Edge defects-regulated FeCo metalic sites confined in N-doped carbon polyhedron as an efficient ORR catalyst for durable Zn-air battery

Abstract

Metal sites or nanoparticles immobilized on MOF-derived porous carbon matrix have gained enormous attention for oxygen electroreduction reaction (ORR), but they still suffered from the insufficient catalytic performance. Herein, we introduced edge defects to regulate the ORR performance of N-doped carbon polyhedron-supported FeCo bimetallic catalysts via a facile NaCl/KCl-assisted pyrolysis. HR-TEM, HAADF-STEM, Raman spectra, XPS and EPR analysis confirmed the existence of uniform FeCo atoms and edge defects within N-doped porous carbon polyhedrons and their mutual effect helped promoting ORR performance.
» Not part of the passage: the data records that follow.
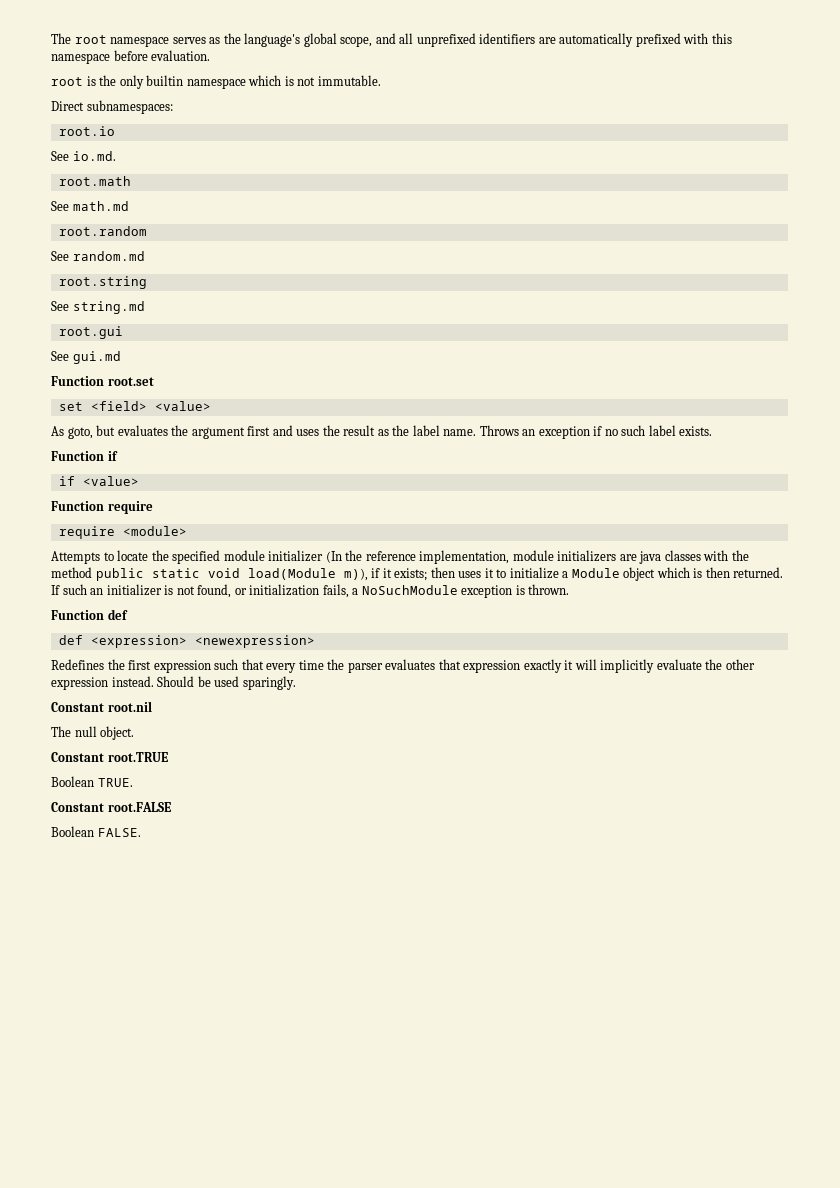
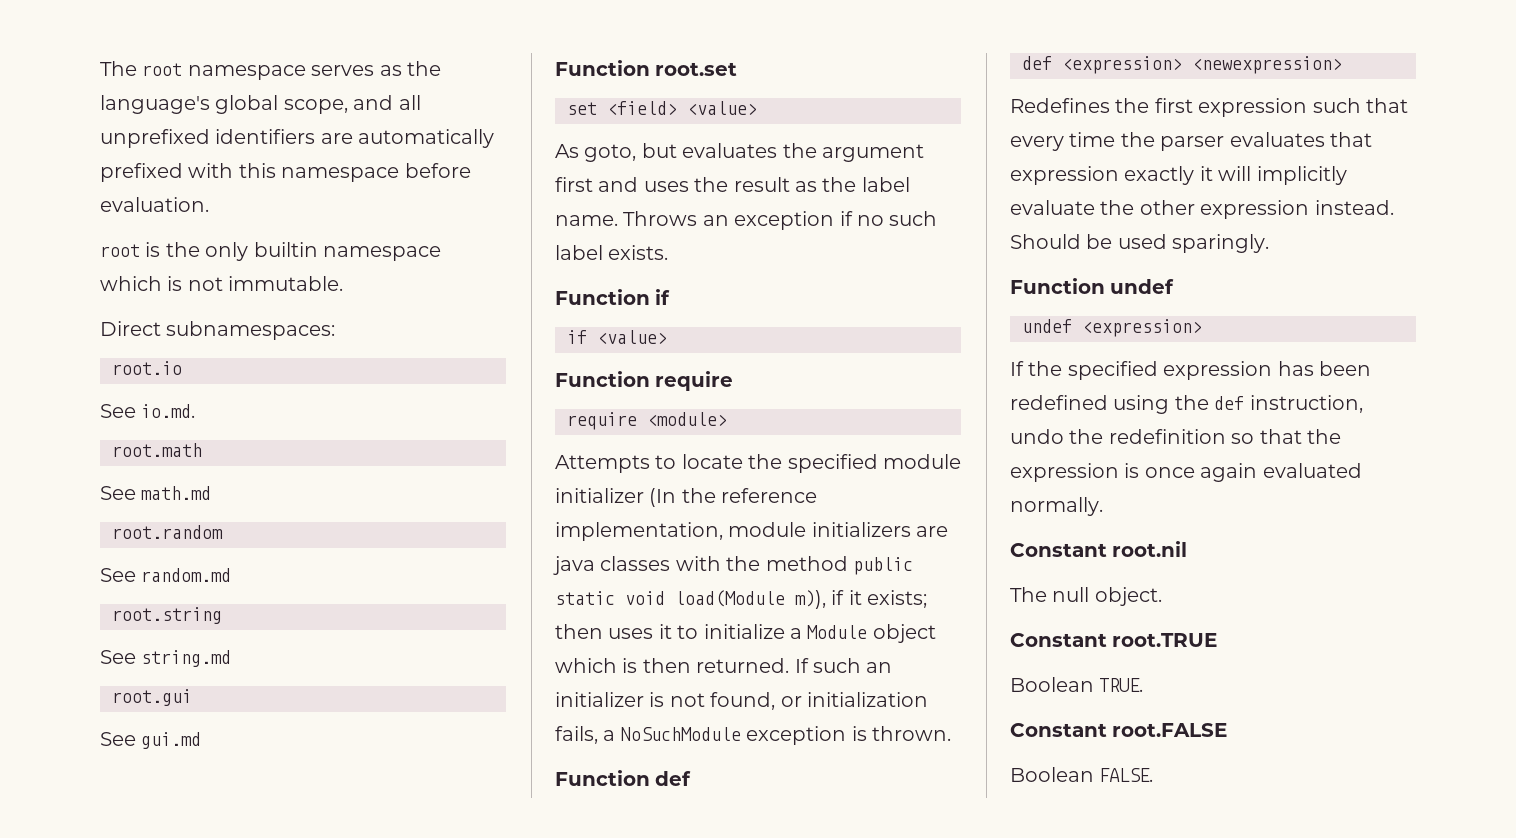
+ Function undef
+ undef <expression>
+ If the specified expression has been redefined using the def instruction, undo the redefinition so that the expression is once again evaluated normally.

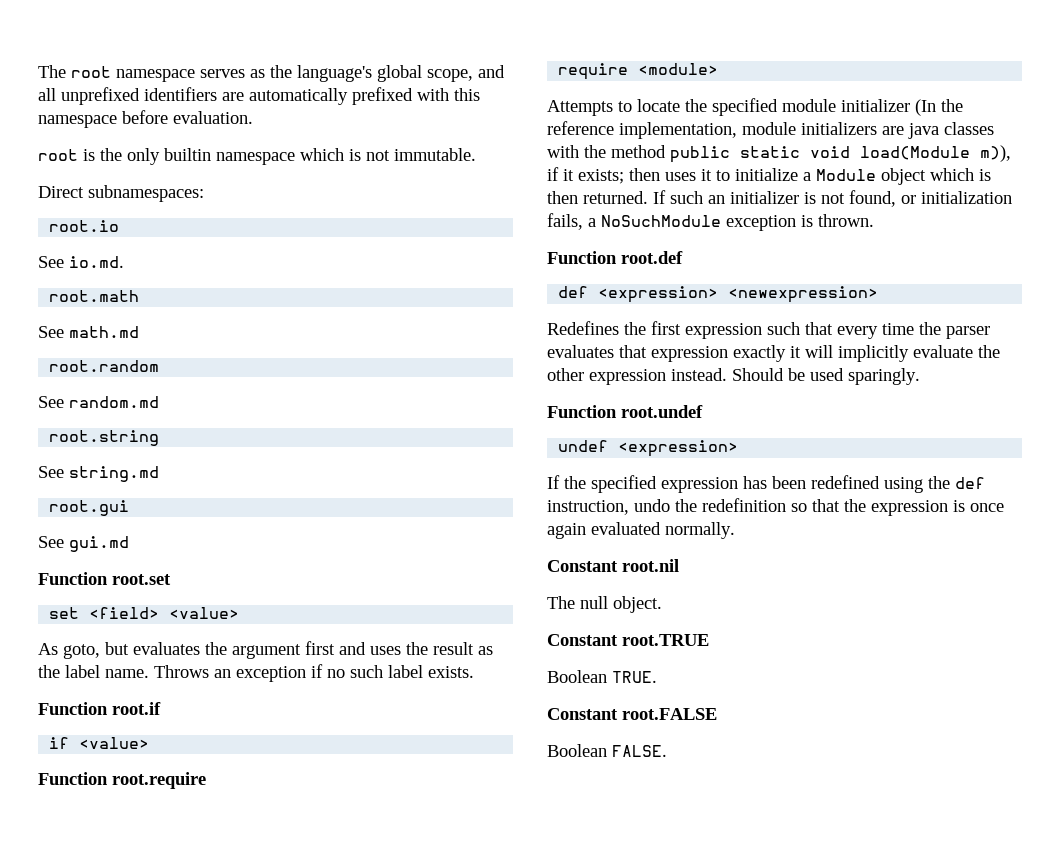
- Function if
+ Function root.if
- Function require
+ Function root.require
- Function def
+ Function root.def
- Function undef
+ Function root.undef

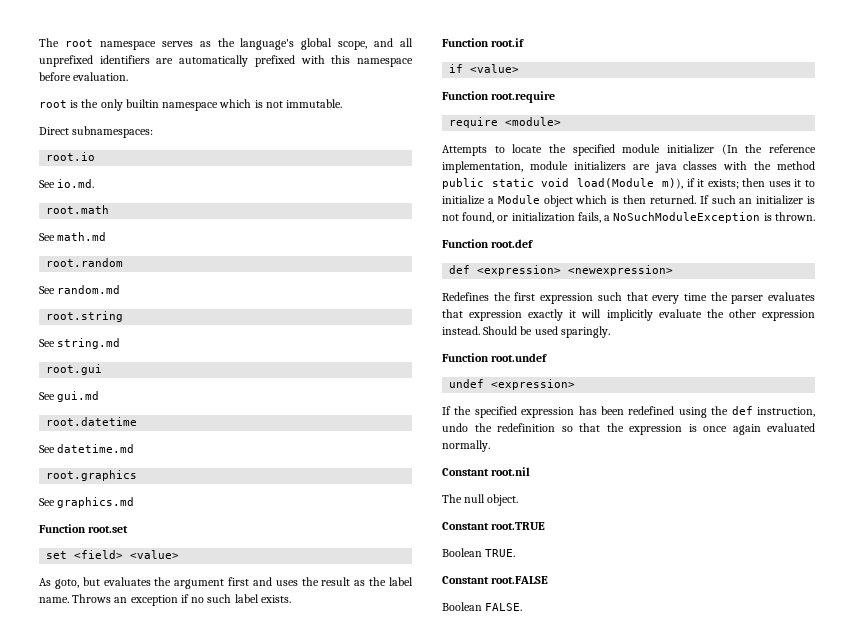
+ root.datetime
+ See datetime.md
+ root.graphics
+ See graphics.md
- If such an initializer is not found, or initialization fails, a NoSuchModule exception is thrown.
+ If such an initializer is not found, or initialization fails, a NoSuchModuleException is thrown.

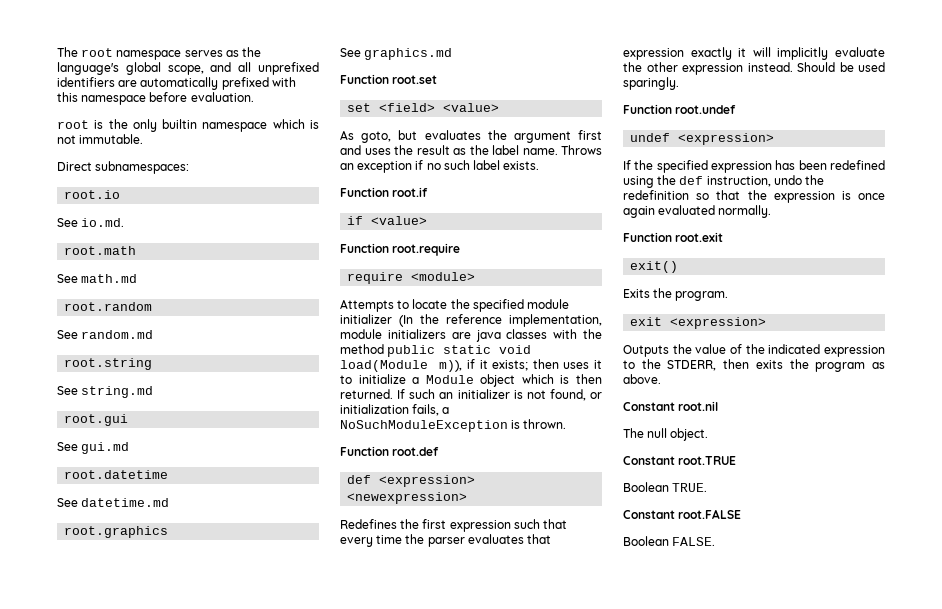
+ Function root.exit
+ exit()
+ Exits the program.
+ exit <expression>
+ Outputs the value of the indicated expression to the STDERR, then exits the program as above.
The resulting FeCo-NC-30 exhibited more excellent ORR activity with E1/2 of 0.86 V, and faster kinetic process with a higher kinetic current density, Jk,E = 0.85V = 7.15 mA/cm2. As a cathode catalyst, it delivered a desirable power density of 196.9 mW/cm2, comparable to Pt/C, in home-made Zn-air batteries. Our findings demonstrated that the electronic tuning effect caused by carbon edge defects and synergistic bimetallic interactions is beneficial for enhancing ORR activity.